Pictures stay out of your copy, but everything else in the records below must be repeated exactly.

◆ Data:
<<<<
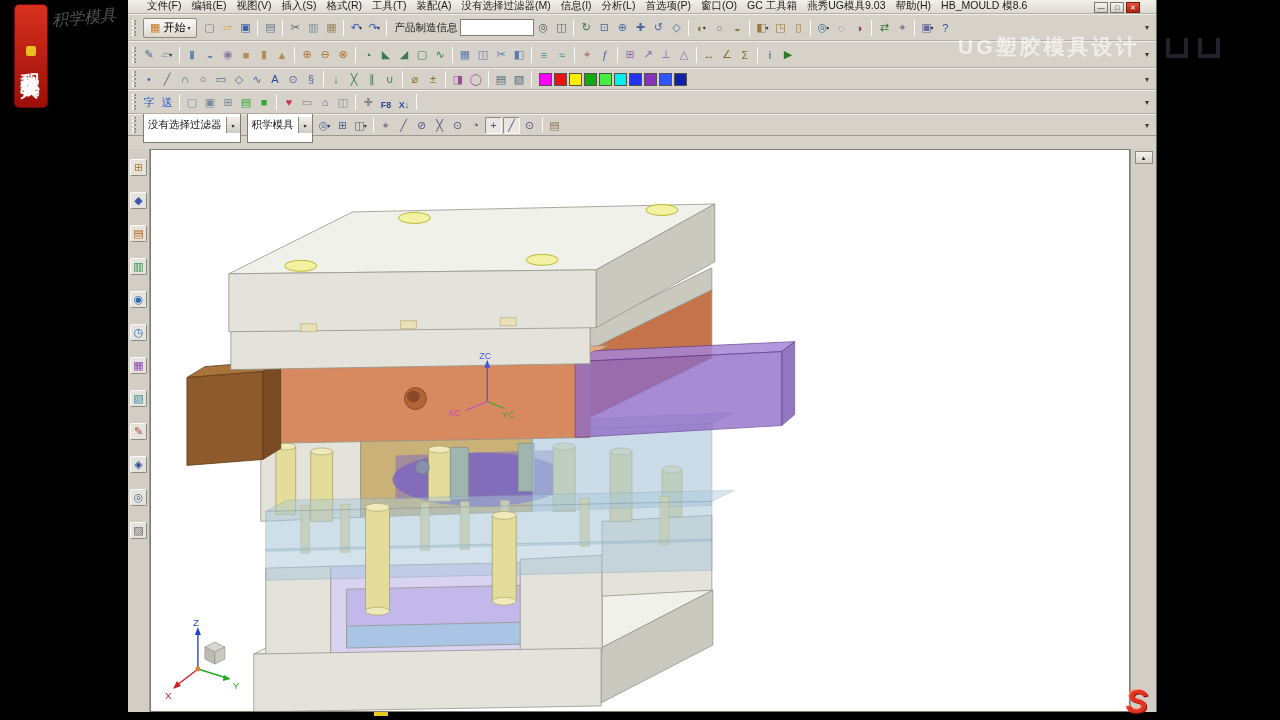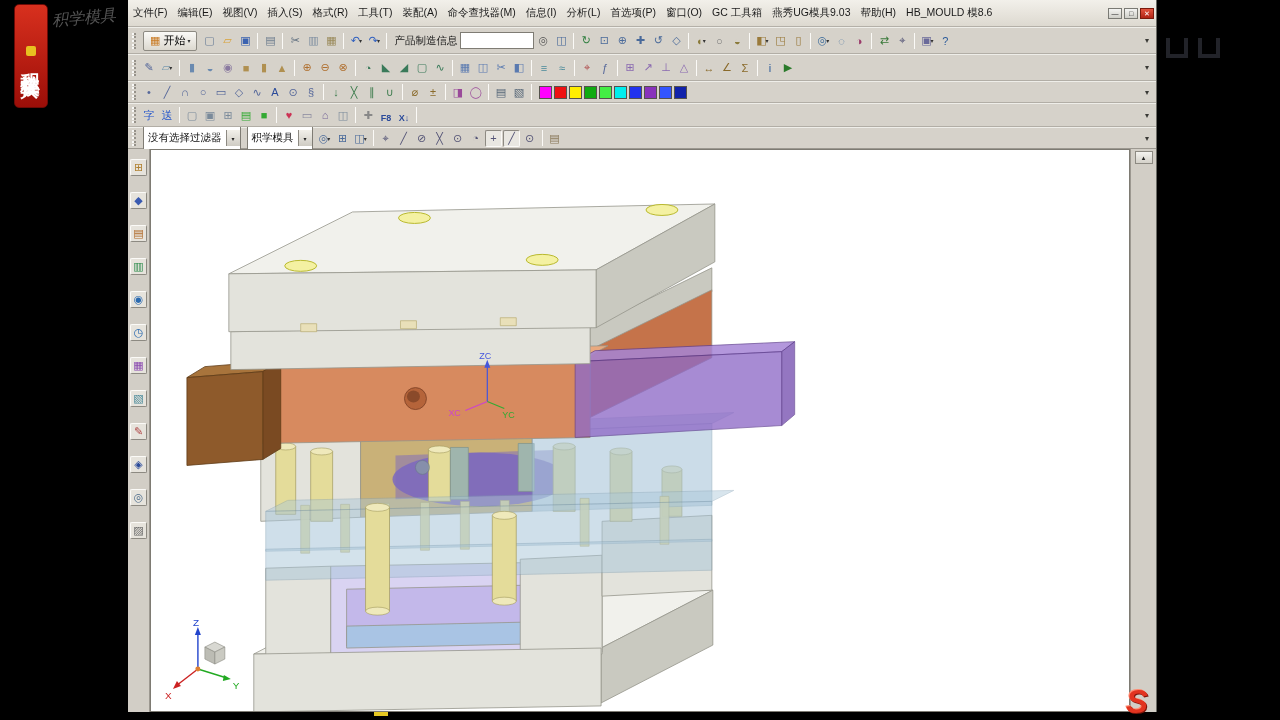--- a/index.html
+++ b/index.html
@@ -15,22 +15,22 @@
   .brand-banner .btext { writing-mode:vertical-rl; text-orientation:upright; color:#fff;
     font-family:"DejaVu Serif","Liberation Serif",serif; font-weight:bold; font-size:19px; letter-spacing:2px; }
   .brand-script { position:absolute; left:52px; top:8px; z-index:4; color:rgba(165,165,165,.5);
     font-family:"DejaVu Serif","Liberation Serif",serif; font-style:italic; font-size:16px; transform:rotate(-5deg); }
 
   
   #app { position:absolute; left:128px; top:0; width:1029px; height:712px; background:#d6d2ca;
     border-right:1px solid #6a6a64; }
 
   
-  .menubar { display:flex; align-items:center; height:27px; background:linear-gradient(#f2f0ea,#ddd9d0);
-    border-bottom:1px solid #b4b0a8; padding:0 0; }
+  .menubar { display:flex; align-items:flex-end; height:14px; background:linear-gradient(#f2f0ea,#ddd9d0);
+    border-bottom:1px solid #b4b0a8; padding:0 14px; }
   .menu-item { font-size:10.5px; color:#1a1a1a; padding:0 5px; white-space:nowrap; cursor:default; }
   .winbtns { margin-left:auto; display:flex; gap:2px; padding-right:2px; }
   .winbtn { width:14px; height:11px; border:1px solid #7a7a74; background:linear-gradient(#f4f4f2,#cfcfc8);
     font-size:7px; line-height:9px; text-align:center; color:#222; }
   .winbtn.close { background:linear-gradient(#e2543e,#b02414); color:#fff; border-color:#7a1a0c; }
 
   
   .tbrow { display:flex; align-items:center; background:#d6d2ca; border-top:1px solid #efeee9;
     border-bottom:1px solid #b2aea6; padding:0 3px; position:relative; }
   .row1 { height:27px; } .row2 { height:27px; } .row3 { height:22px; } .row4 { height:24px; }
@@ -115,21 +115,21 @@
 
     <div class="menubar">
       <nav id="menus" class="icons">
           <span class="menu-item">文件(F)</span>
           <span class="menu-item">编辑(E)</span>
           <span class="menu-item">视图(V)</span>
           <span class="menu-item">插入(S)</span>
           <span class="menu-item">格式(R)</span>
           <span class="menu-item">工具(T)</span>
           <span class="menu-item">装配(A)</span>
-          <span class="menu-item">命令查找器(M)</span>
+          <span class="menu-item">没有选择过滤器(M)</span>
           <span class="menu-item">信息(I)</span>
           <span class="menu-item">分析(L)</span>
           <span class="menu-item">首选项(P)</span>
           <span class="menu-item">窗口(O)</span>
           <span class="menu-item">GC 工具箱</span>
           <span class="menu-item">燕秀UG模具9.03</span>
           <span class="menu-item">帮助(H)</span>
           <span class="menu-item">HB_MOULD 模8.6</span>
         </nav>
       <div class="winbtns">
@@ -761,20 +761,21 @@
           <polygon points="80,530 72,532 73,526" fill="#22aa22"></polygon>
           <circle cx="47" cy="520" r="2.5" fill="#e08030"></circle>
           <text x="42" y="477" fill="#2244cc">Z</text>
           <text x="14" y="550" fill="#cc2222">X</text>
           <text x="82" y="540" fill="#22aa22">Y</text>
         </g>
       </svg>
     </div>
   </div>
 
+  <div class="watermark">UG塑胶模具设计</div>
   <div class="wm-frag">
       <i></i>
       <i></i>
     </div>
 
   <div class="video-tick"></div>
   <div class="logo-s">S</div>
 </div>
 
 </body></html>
>>>>
◆ Finished task:
--- a/index.html
+++ b/index.html
@@ -15,22 +15,22 @@
   .brand-banner .btext { writing-mode:vertical-rl; text-orientation:upright; color:#fff;
     font-family:"DejaVu Serif","Liberation Serif",serif; font-weight:bold; font-size:19px; letter-spacing:2px; }
   .brand-script { position:absolute; left:52px; top:8px; z-index:4; color:rgba(165,165,165,.5);
     font-family:"DejaVu Serif","Liberation Serif",serif; font-style:italic; font-size:16px; transform:rotate(-5deg); }
 
   
   #app { position:absolute; left:128px; top:0; width:1029px; height:712px; background:#d6d2ca;
     border-right:1px solid #6a6a64; }
 
   
-  .menubar { display:flex; align-items:center; height:27px; background:linear-gradient(#f2f0ea,#ddd9d0);
-    border-bottom:1px solid #b4b0a8; padding:0 0; }
+  .menubar { display:flex; align-items:flex-end; height:14px; background:linear-gradient(#f2f0ea,#ddd9d0);
+    border-bottom:1px solid #b4b0a8; padding:0 14px; }
   .menu-item { font-size:10.5px; color:#1a1a1a; padding:0 5px; white-space:nowrap; cursor:default; }
   .winbtns { margin-left:auto; display:flex; gap:2px; padding-right:2px; }
   .winbtn { width:14px; height:11px; border:1px solid #7a7a74; background:linear-gradient(#f4f4f2,#cfcfc8);
     font-size:7px; line-height:9px; text-align:center; color:#222; }
   .winbtn.close { background:linear-gradient(#e2543e,#b02414); color:#fff; border-color:#7a1a0c; }
 
   
   .tbrow { display:flex; align-items:center; background:#d6d2ca; border-top:1px solid #efeee9;
     border-bottom:1px solid #b2aea6; padding:0 3px; position:relative; }
   .row1 { height:27px; } .row2 { height:27px; } .row3 { height:22px; } .row4 { height:24px; }
@@ -115,21 +115,21 @@
 
     <div class="menubar">
       <nav id="menus" class="icons">
           <span class="menu-item">文件(F)</span>
           <span class="menu-item">编辑(E)</span>
           <span class="menu-item">视图(V)</span>
           <span class="menu-item">插入(S)</span>
           <span class="menu-item">格式(R)</span>
           <span class="menu-item">工具(T)</span>
           <span class="menu-item">装配(A)</span>
-          <span class="menu-item">命令查找器(M)</span>
+          <span class="menu-item">没有选择过滤器(M)</span>
           <span class="menu-item">信息(I)</span>
           <span class="menu-item">分析(L)</span>
           <span class="menu-item">首选项(P)</span>
           <span class="menu-item">窗口(O)</span>
           <span class="menu-item">GC 工具箱</span>
           <span class="menu-item">燕秀UG模具9.03</span>
           <span class="menu-item">帮助(H)</span>
           <span class="menu-item">HB_MOULD 模8.6</span>
         </nav>
       <div class="winbtns">
@@ -761,20 +761,21 @@
           <polygon points="80,530 72,532 73,526" fill="#22aa22"></polygon>
           <circle cx="47" cy="520" r="2.5" fill="#e08030"></circle>
           <text x="42" y="477" fill="#2244cc">Z</text>
           <text x="14" y="550" fill="#cc2222">X</text>
           <text x="82" y="540" fill="#22aa22">Y</text>
         </g>
       </svg>
     </div>
   </div>
 
+  <div class="watermark">UG塑胶模具设计</div>
   <div class="wm-frag">
       <i></i>
       <i></i>
     </div>
 
   <div class="video-tick"></div>
   <div class="logo-s">S</div>
 </div>
 
 </body></html>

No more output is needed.